Cambodia's infant mortality rate has decreased from 115 per 1,000 live births in 1993 to 54 in 2009. In the same period, the under-five mortality rate decreased from 181 to 115 per 1,000 live births.[139] In the province with worst health indicators, Ratanakiri, 22.9% of children die before age five.[140]

Cambodia was once one of the most landmined countries in the world. According to some estimates, unexploded land mines have been responsible for over 60,000 civilian deaths and thousands more maimed or injured since 1970.[141] The number of reported landmine casualties has sharply decreased, from 800 in 2005 to 111 in 2013 (22 dead and 89 injured).[142] Adults that survive landmines often require amputation of one or more limbs and have to resort to begging for survival.[141] Cambodia is expected to be free of land mines by 2020[143] but the social and economic legacy, including orphans and one in 290 people being an amputee,[144] is expected to affect Cambodia for years to come.

"In Cambodia, landmines and exploded ordnance alone have caused 44,630 injuries between 1979 and 2013, according to the Cambodia Mine/UXO Victim Information System"[145]

Education

Main article: Education in Cambodia
The Royal University of Phnom Penh (RUPP) is the national university of Cambodia.

The Ministry of Education, Youth and Sports is responsible for establishing national policies and guidelines for education in Cambodia. The Cambodian education system is heavily decentralised, with three levels of government, central, provincial and district – responsible for its management. The constitution of Cambodia promulgates free compulsory education for nine years, guaranteeing the universal right to basic quality education.

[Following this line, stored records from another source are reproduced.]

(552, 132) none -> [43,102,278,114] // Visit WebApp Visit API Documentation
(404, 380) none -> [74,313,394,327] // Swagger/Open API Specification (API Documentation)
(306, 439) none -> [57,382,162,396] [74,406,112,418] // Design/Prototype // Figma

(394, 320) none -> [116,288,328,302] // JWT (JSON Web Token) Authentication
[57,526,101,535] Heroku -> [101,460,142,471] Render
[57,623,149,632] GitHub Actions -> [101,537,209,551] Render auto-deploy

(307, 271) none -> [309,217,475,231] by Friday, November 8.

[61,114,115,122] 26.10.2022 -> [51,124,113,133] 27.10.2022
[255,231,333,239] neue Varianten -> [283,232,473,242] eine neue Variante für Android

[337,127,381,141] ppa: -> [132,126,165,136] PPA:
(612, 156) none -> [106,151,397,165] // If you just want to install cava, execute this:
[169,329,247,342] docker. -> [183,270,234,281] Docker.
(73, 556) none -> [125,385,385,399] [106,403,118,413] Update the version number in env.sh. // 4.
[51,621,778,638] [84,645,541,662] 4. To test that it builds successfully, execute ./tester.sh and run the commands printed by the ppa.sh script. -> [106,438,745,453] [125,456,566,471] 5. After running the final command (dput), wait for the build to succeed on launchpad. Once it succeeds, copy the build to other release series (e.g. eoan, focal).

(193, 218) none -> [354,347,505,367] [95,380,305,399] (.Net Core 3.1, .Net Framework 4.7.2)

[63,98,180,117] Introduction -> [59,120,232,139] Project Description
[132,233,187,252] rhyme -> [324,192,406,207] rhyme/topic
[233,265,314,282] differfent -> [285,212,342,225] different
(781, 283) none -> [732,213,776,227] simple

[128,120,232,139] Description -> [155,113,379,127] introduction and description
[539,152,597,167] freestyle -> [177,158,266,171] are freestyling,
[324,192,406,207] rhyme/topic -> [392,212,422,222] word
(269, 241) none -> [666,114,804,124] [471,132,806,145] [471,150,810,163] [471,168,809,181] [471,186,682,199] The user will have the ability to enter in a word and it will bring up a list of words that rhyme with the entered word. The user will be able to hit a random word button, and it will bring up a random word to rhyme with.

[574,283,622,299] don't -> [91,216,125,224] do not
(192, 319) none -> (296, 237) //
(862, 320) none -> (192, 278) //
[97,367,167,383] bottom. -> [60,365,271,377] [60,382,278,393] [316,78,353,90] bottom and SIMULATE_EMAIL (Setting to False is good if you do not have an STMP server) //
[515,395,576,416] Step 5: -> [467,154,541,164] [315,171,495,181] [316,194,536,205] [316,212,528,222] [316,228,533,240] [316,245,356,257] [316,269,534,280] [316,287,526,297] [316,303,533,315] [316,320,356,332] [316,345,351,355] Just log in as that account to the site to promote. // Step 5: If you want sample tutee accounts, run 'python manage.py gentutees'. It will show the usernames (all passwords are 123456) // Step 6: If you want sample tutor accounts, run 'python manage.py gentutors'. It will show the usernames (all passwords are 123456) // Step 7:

The 2008 Cambodian census estimated that 77.6% of the population was literate (85.1% of men and 70.9% of women).[1] Male youth age (15–24 years) have a literacy rate of 89% compared to 86% for females.[146]

The education system in Cambodia continues to face many challenges, but during the past years there have been significant improvements, especially in terms of primary net enrolment gains, the introduction of program based-budgeting, and the development of a policy framework which helps disadvantaged children to gain access to education. The country has also significantly invested in vocational education, especially in rural areas, to tackle poverty and unemployment. [147][148] Two of Cambodia's most acclaimed universities are based in Phnom Penh.

Traditionally, education in Cambodia was offered by the wats (Buddhist temples), thus providing education exclusively for the male population.[149] During the Khmer Rouge regime, education suffered significant setbacks.

With respects to academic performance among Cambodian primary school children, research showed that parental attitudes and beliefs played a significant role.[150] Specifically, the study found that poorer academic achievement among children were associated with parents holding stronger fatalistic beliefs (i.e., human strength cannot change destiny). The study further found that "length of residence" of parents in the community in which they stay predicted better academic achievement among their children. Overall, the study pointed out to the role of social capital in educational performance and access in the Cambodian society in which family attitudes and beliefs are central to the findings.

Crime

Further information: Crime in Cambodia

In 2012, Cambodia had a murder rate of 6.5 per 100,000 population.[151] There were a total of 964 murders in Cambodia in 2012.[151]

Prostitution is against the law in Cambodia, yet is still prevalent. In a series of 1993 interviews of women about prostitution, three quarters of the interviewees found being a prostitute to be a norm and a profession they felt was not shameful having.[152] That same year, it was estimated that there were one hundred thousand sex workers in Cambodia.[152]

Culture

The 19th-century illustration tale of Vorvong & Sorvong.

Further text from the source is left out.